Here’s an actual list of all the trigger warnings for this book, but just a few; sexual assault, rape (including of a child), racism, discussed suicide.
It’s a girlboss-gatekeep-gaslight type of book, even if it starts pretty catchy and held my interest for a while. Bardugo has gone to Yale, where it takes place, and brings a lot of realistic components. Among all the upper-class students (future world-leaders) and their secret-society magic, the characters sometimes briefly dips their toes into the societal discussions it seems this book wants to have as its themes.
Meaning you get characters around the MC Alex superficially talking/having one-liners about feminism, poverty, privilege, homelessness, sexism and drug-use. And Alex herself is supposed to come from a very poor background, but only carries that with her when convenient plot-line-wise. Otherwise she seems pretty middle-class, as it’s the only group Bardugo explicitly highlights to be hard-workers. There is actually nothing good connected to any poor characters, although Alex has her moments of «even the drug dealer didn’t deserve to be murdered». The poor people are sell-outs, they’re drug-dealers, murderers, something to leave behind. That could’ve been parts of her trauma, but it’s never brought-up or discussed as such.
Now. I’m going to write this as quickly as possible, because I do not want to think about it anymore. Here’s where I stopped reading; the MC’s Alex’s friend is sexual assaulted while on magical drugs (in which she seems to give consent on camera, but is drugged in an non-noticeable way bc magic) and the pay-back is Alex getting the confession with magic and then making the guy responsible eat shit, literally. Up ’til that point there was some uncomfortable casual racist comments and thoughts from the other MC towards Alex, which is never brought up in any other shape. Of course you can have racist characters, it’s just a bit (very) weird when it’s never pointed out by anyone. Alex herself is also sexually assaulted as a kid by some magical creature (ghost? demon?), making her act out in all kinds of ways – but this also was written very out of the blue and explicitly. Also it’s very heavily emphasised that she was a kid, same day as she got her first period. It felt very wrong in how it was written. I don’t even want to quote it.
Obviously, it’s difficult criticizing how authors writes (or not writes) anything to do with sexual assault. This is personal feelings only. But I can definitely say there’s lack of depth all over this novel. All together it gives the book a big fucking no from me.

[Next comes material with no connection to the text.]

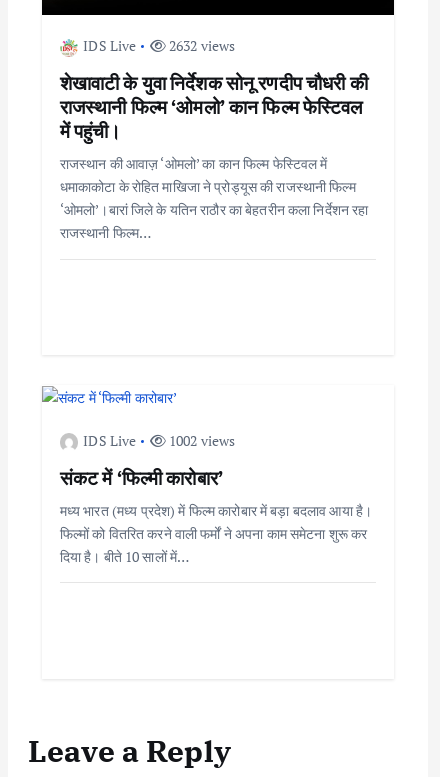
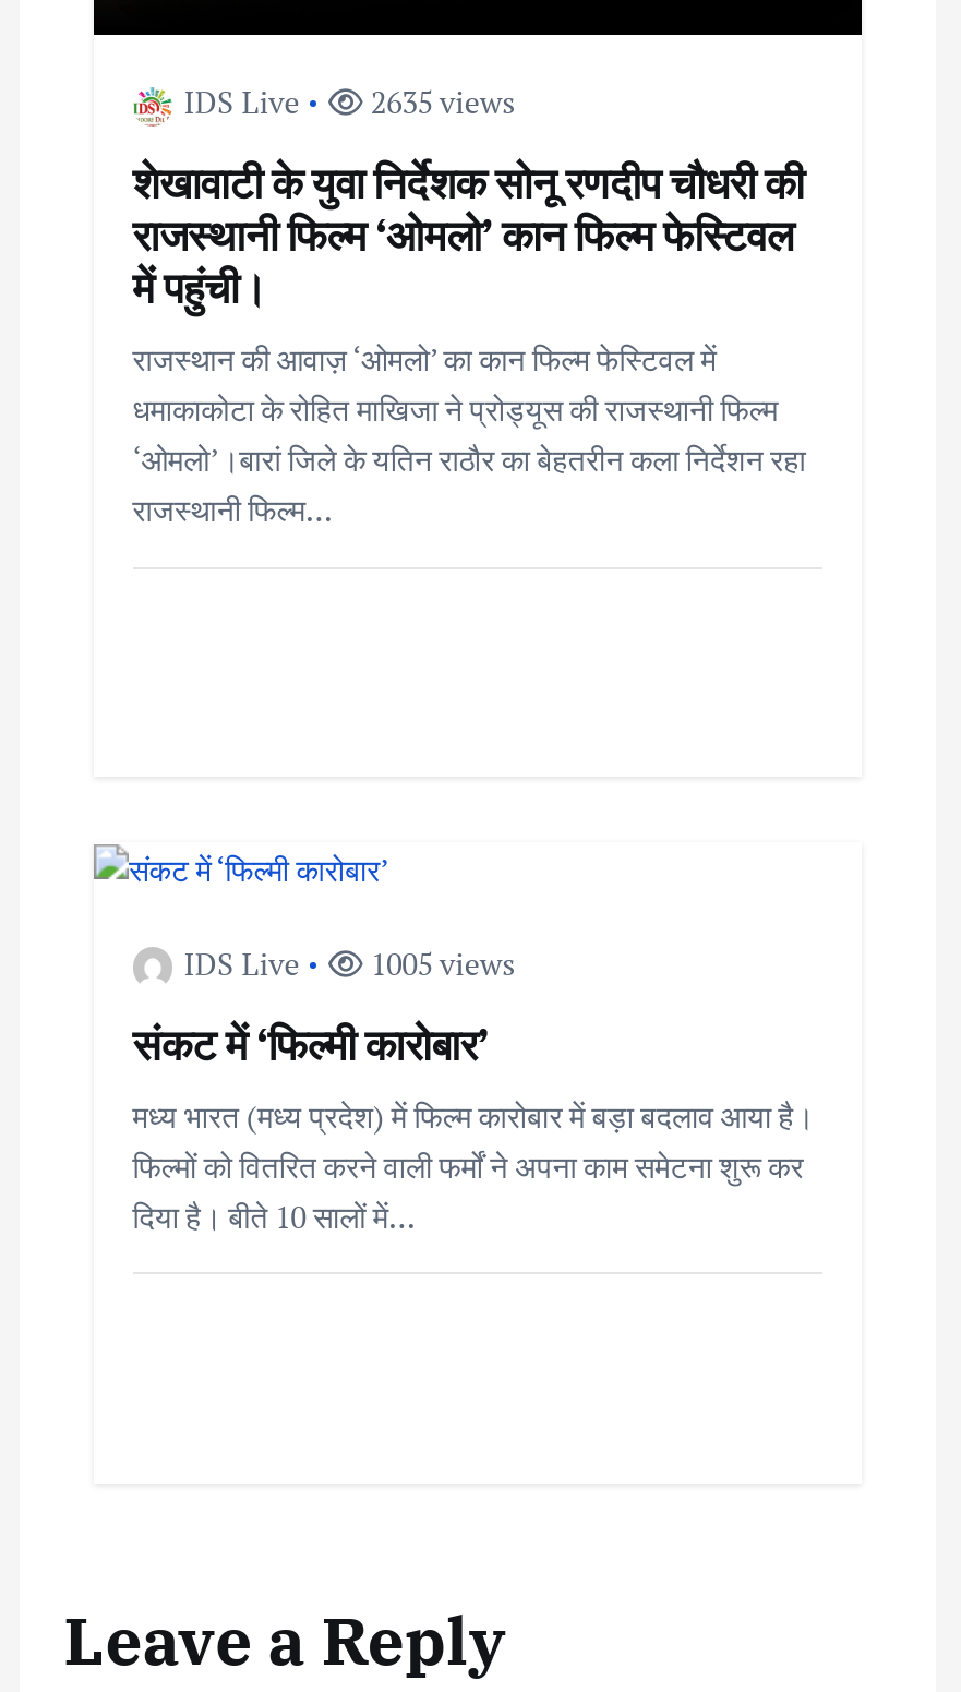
[83,36,235,55] IDS Live 2632 views -> [184,82,515,123] IDS Live 2635 views
[83,431,235,450] IDS Live 1002 views -> [184,943,515,984] IDS Live 1005 views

Bardugo tried to go in many directions in this book. It’s a murder mystery, it’s magical societies, it’s supposedly dark academia even though it hits so few of the characteristics other than being placed at Yale with next-to-none of the school part of it. I’ve wondered where it went wrong, because the author managed the balance of depth and action in Six of Crows, but honestly it’s too un-redeemable for me to care. There’s so much better secret-society dark academia, even with magic, out there to find. For the most part, I can’t understand why so many people love this book except for it drawing in a YA crowd that has never read anything “darker” and finds it exciting, ignoring anything bad or horrible. Like it genuinely confuses me. I wanted to like it too, but there was too many warning flags showing up throughout the 60% I read.